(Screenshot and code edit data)
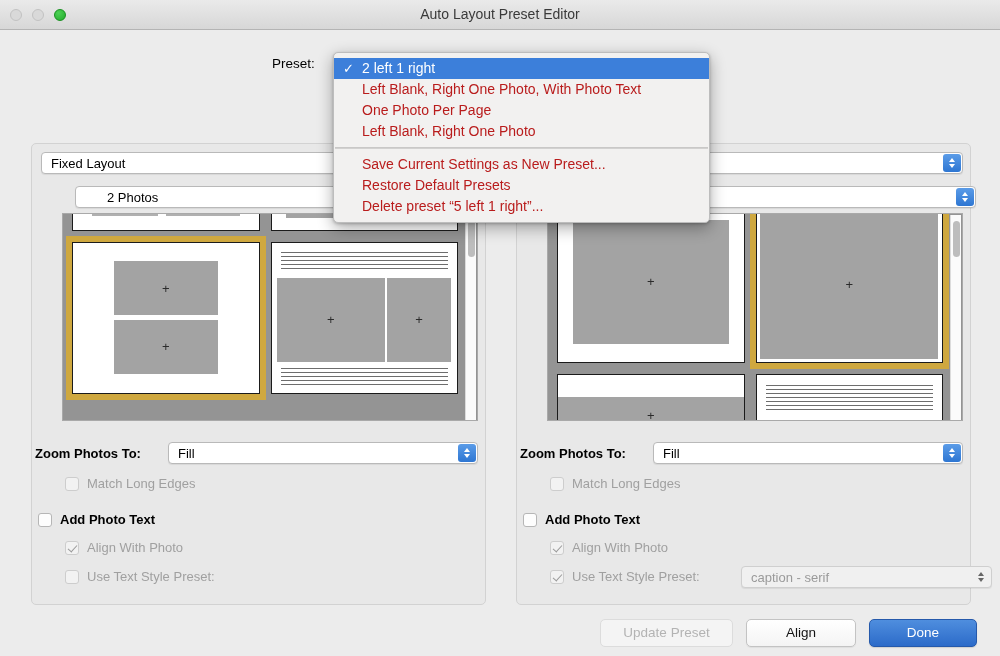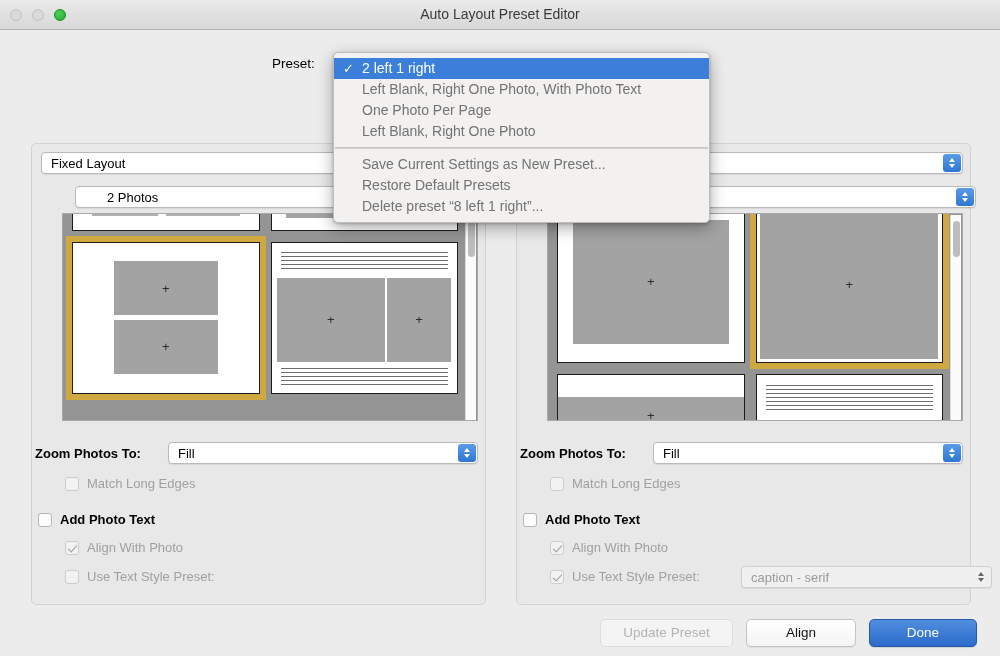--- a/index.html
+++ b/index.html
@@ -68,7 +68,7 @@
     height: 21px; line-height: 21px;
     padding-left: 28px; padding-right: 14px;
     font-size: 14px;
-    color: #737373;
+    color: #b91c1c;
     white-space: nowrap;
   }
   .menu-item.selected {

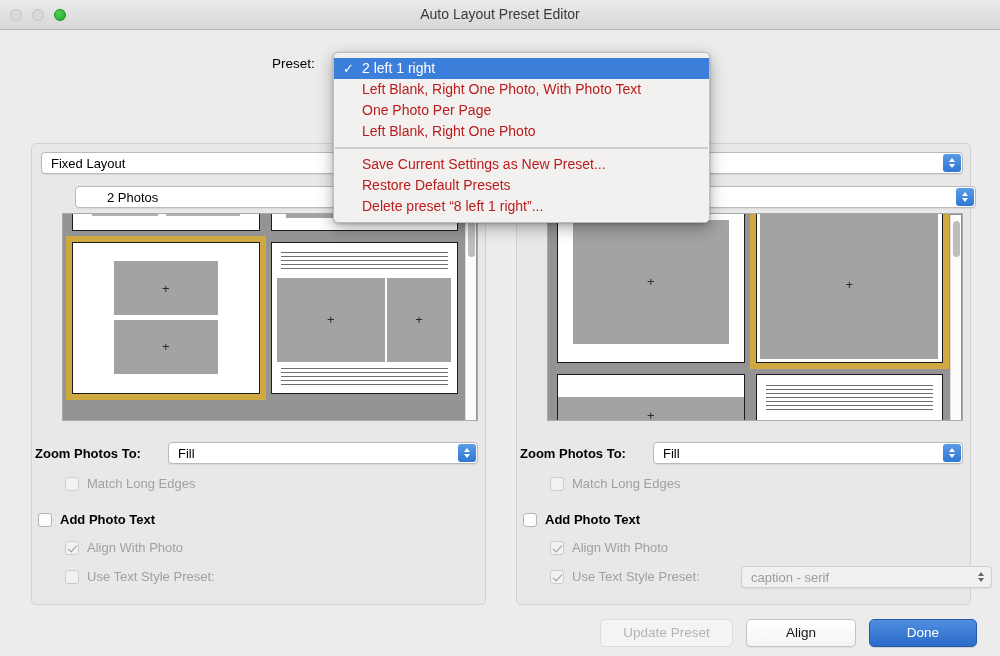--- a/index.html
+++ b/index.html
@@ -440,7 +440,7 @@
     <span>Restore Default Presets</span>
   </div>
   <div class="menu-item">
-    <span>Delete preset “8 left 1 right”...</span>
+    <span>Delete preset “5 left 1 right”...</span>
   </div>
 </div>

§ **Task directions**
The entries above must be output exactly, with every image left out.

§ **Response box**
--- a/index.html
+++ b/index.html
@@ -68,7 +68,7 @@
     height: 21px; line-height: 21px;
     padding-left: 28px; padding-right: 14px;
     font-size: 14px;
-    color: #737373;
+    color: #b91c1c;
     white-space: nowrap;
   }
   .menu-item.selected {

--- a/index.html
+++ b/index.html
@@ -440,7 +440,7 @@
     <span>Restore Default Presets</span>
   </div>
   <div class="menu-item">
-    <span>Delete preset “8 left 1 right”...</span>
+    <span>Delete preset “5 left 1 right”...</span>
   </div>
 </div>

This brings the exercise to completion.